_EXTRACTED INFORMATION:_
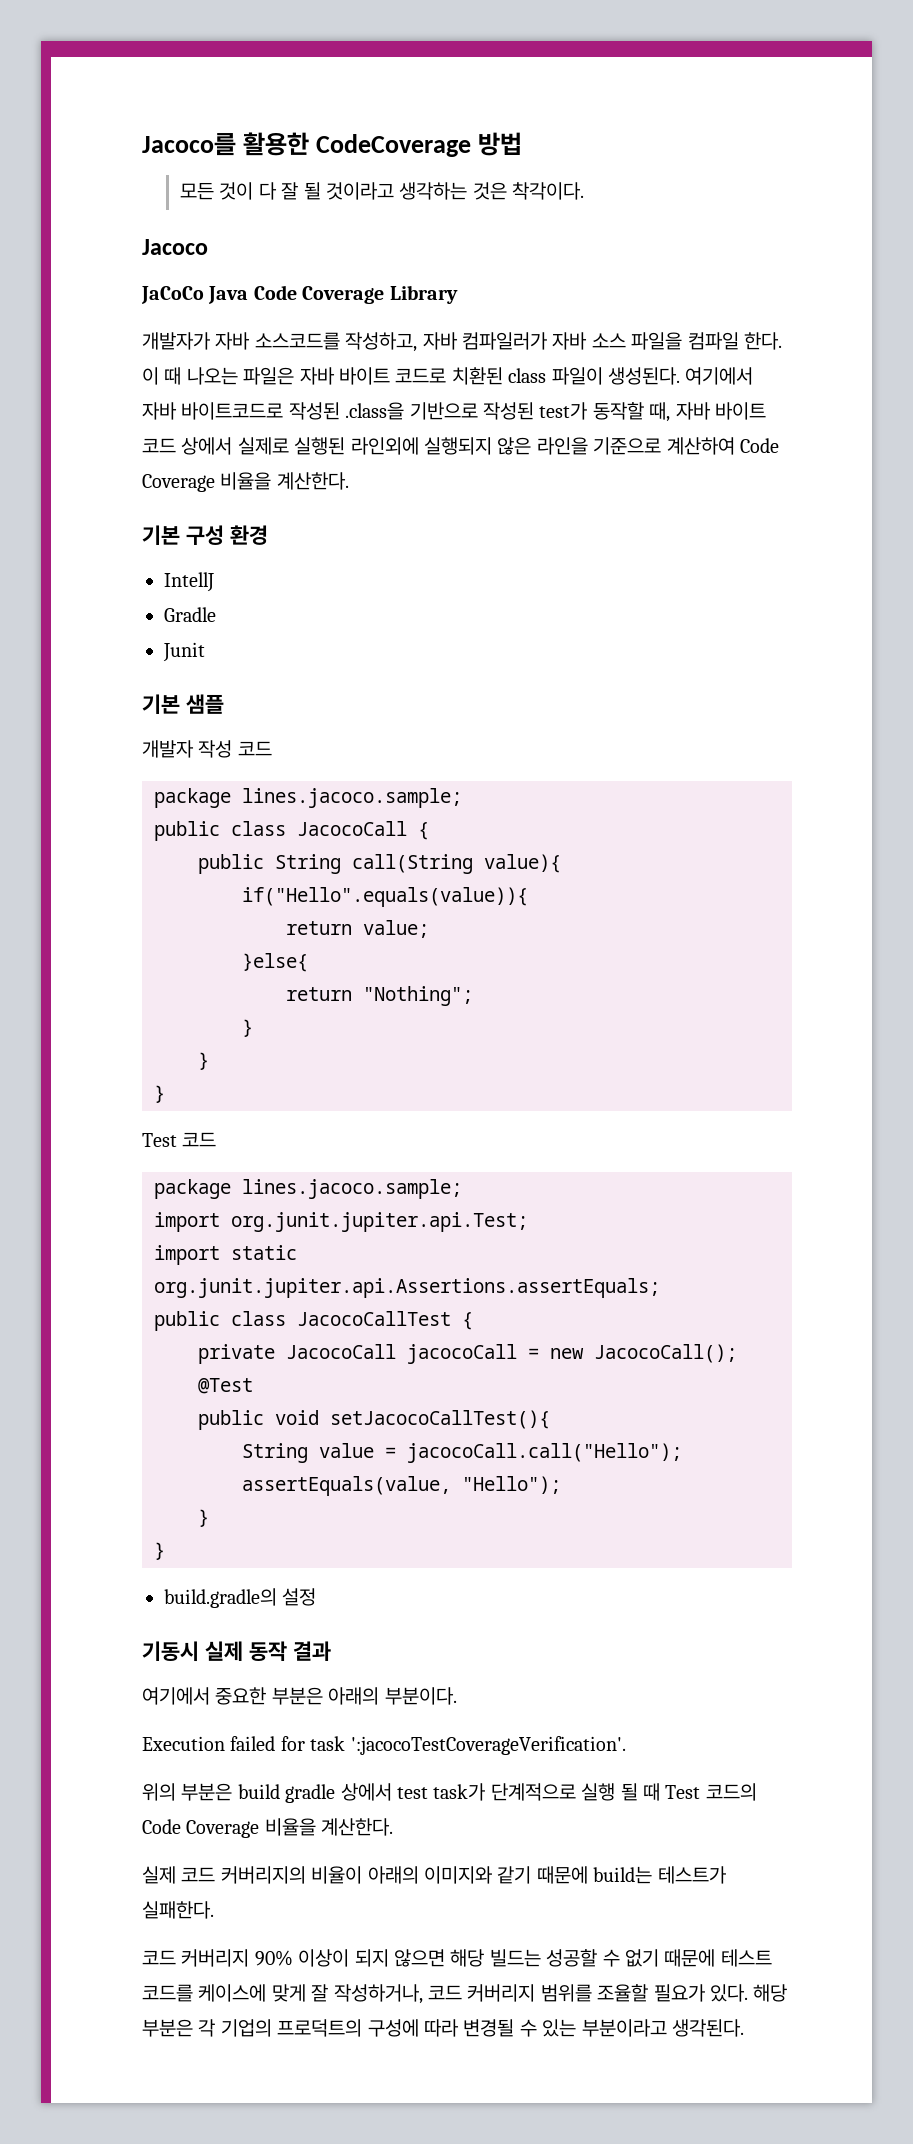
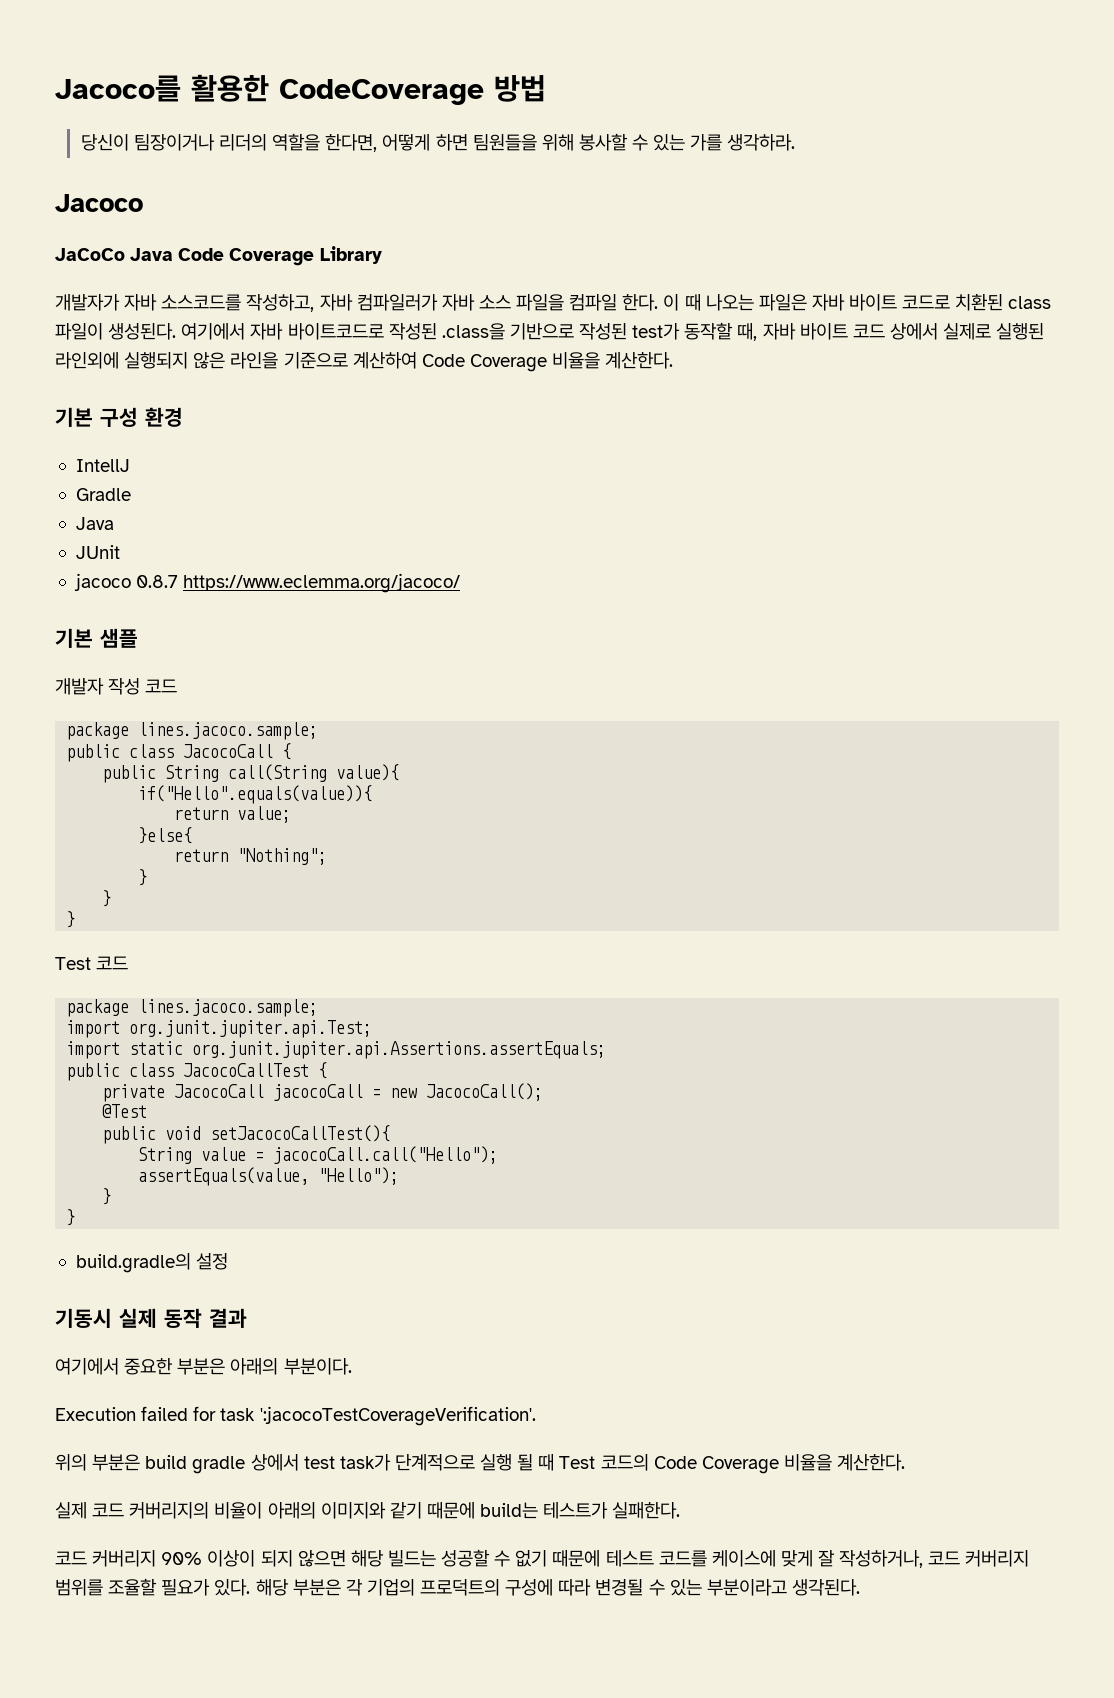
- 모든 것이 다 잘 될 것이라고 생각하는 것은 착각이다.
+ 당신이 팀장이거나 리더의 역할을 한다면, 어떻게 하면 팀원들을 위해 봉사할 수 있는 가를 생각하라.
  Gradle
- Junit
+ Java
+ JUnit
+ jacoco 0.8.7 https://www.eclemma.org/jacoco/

_REQUIRED WORK:_ Quote in full the listing given above; the images are to be left out.

_WRITTEN SOLUTION:_
- 모든 것이 다 잘 될 것이라고 생각하는 것은 착각이다.
+ 당신이 팀장이거나 리더의 역할을 한다면, 어떻게 하면 팀원들을 위해 봉사할 수 있는 가를 생각하라.
  Gradle
- Junit
+ Java
+ JUnit
+ jacoco 0.8.7 https://www.eclemma.org/jacoco/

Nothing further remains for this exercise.